▶ WHAT IS BEING ASKED:
Beginning with the line below that contains "shipping: 26.00 -> none" and ending with the line that contains "total: 7688.00 -> 7383.00", copy every line exactly. Copy nothing else.

BEGIN GIVEN RECORDS

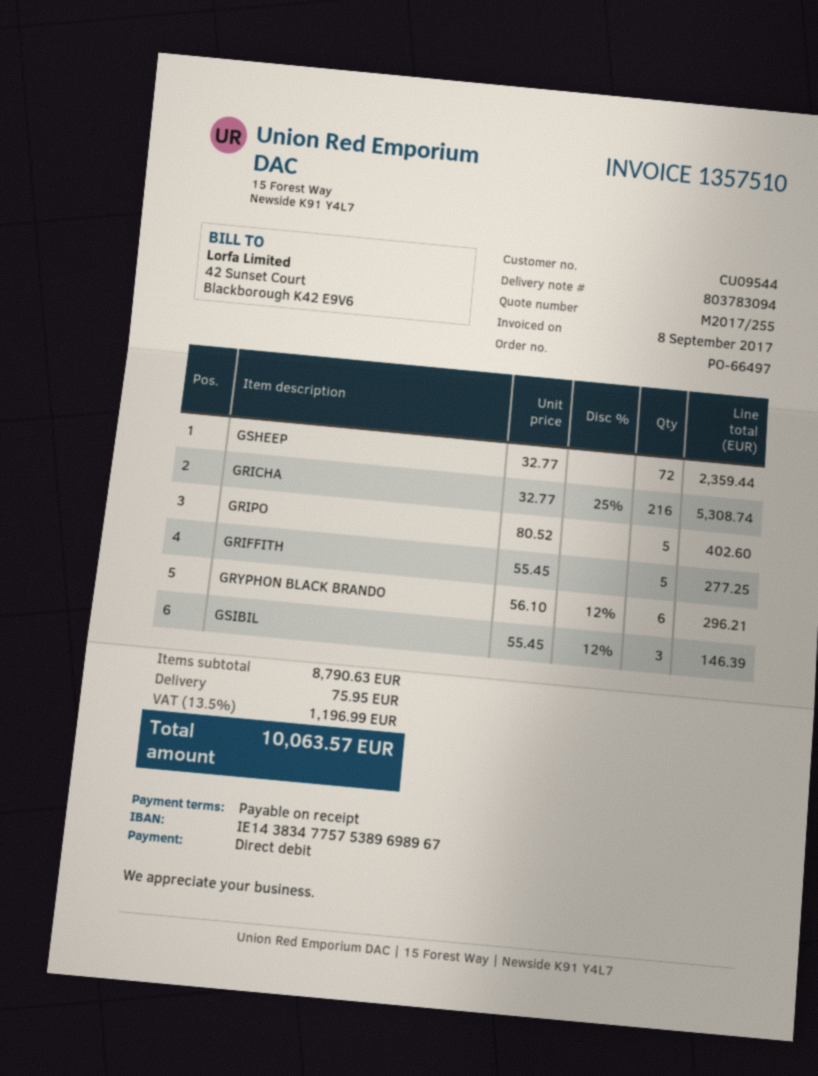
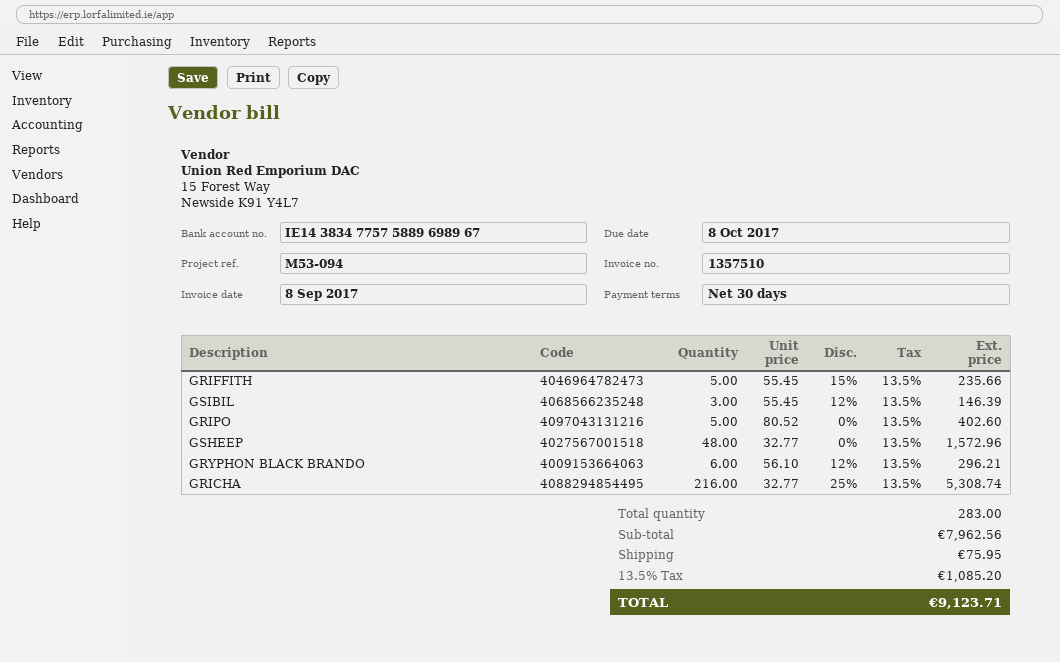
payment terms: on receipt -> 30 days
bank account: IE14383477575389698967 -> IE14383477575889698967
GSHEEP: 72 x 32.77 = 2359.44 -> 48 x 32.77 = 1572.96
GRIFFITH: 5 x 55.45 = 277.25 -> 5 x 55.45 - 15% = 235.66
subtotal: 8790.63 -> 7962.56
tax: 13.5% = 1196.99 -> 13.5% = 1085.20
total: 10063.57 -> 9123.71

END GIVEN RECORDS
BEGIN GIVEN RECORDS

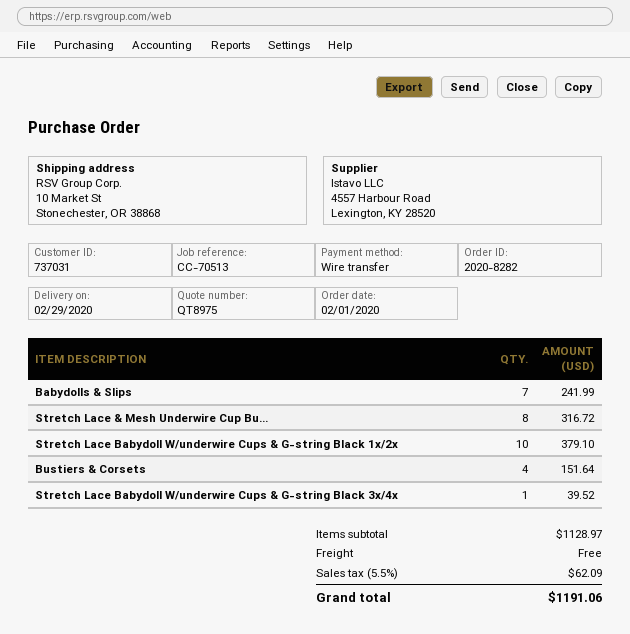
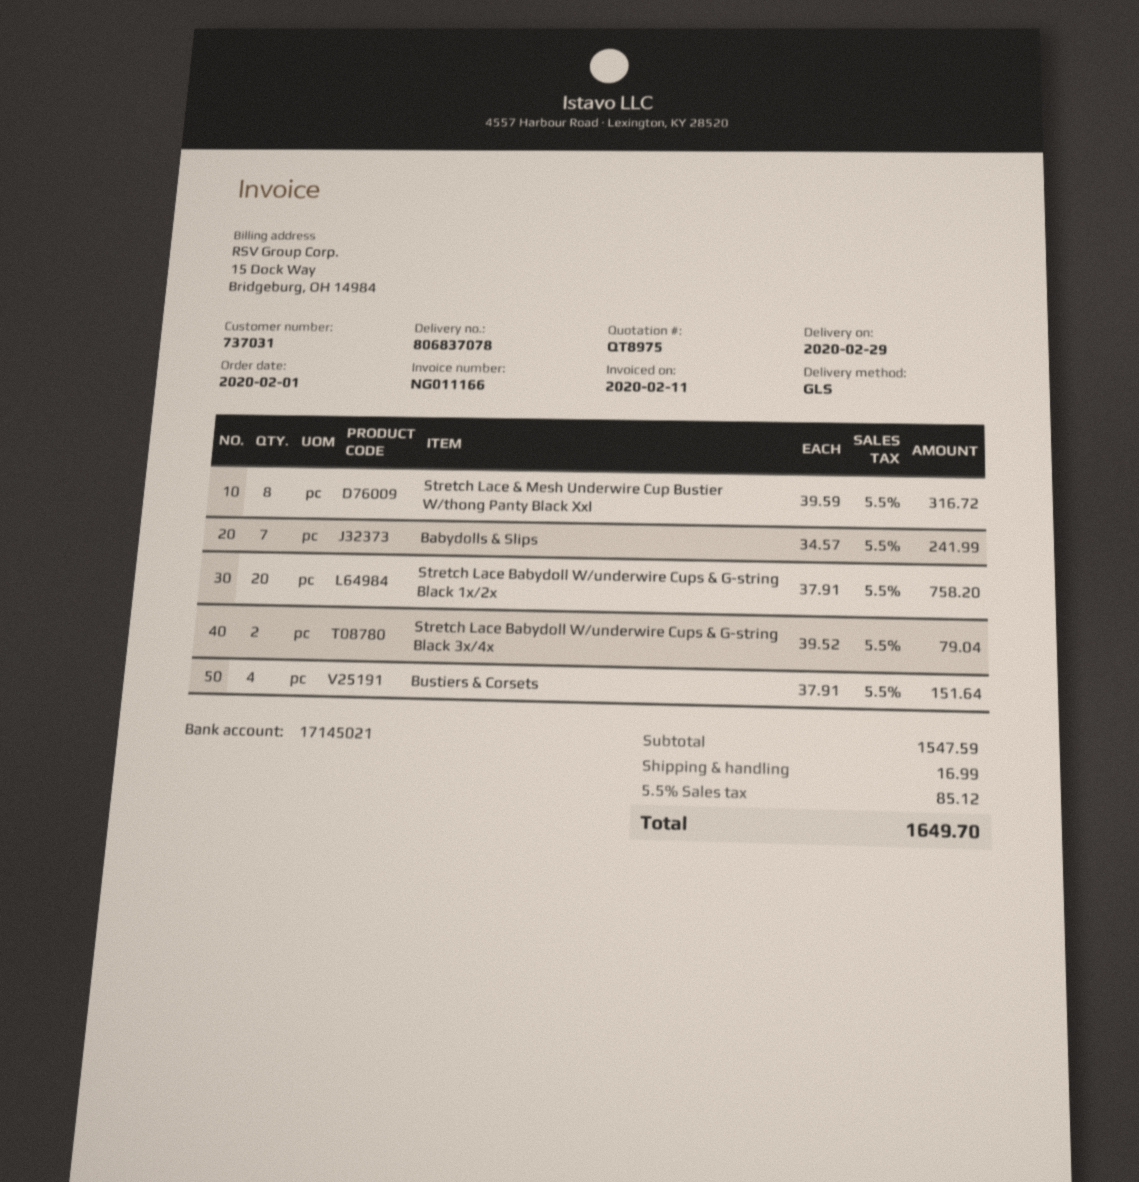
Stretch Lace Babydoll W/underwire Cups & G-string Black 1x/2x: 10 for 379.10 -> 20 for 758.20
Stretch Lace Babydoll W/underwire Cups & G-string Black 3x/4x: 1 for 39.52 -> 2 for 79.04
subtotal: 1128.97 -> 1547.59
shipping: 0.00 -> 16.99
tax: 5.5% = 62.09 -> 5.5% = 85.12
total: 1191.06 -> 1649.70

END GIVEN RECORDS
BEGIN GIVEN RECORDS

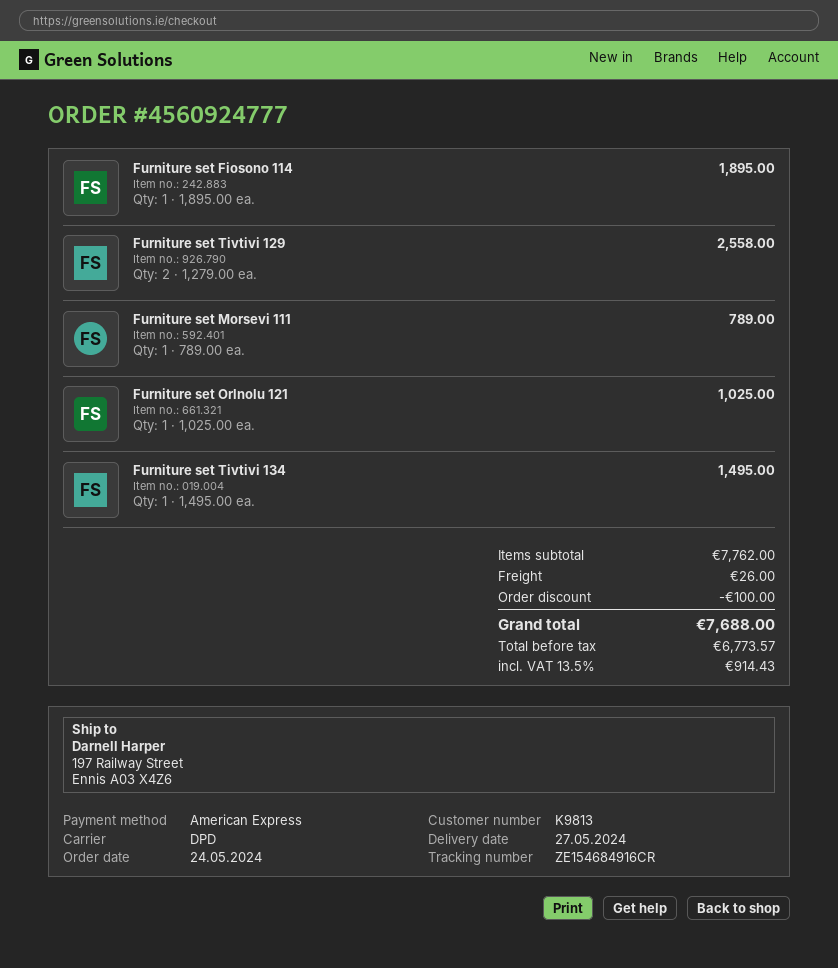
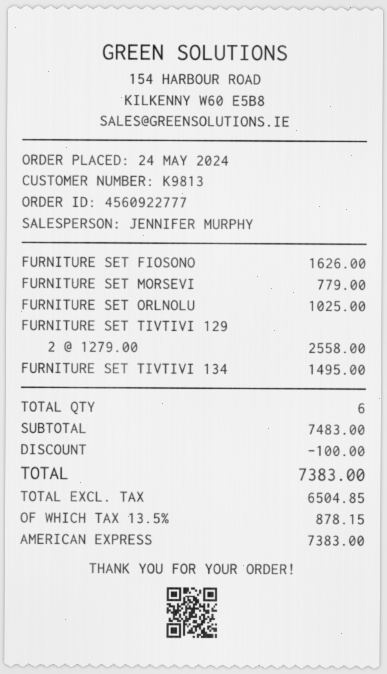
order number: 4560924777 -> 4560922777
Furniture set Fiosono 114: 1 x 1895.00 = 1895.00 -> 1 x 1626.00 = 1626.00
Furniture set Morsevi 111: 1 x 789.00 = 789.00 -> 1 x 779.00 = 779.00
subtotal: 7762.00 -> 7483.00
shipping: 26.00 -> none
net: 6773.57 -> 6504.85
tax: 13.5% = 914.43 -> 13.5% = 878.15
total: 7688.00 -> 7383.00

END GIVEN RECORDS

▶ OUTPUT OF THE EXERCISE:
shipping: 26.00 -> none
net: 6773.57 -> 6504.85
tax: 13.5% = 914.43 -> 13.5% = 878.15
total: 7688.00 -> 7383.00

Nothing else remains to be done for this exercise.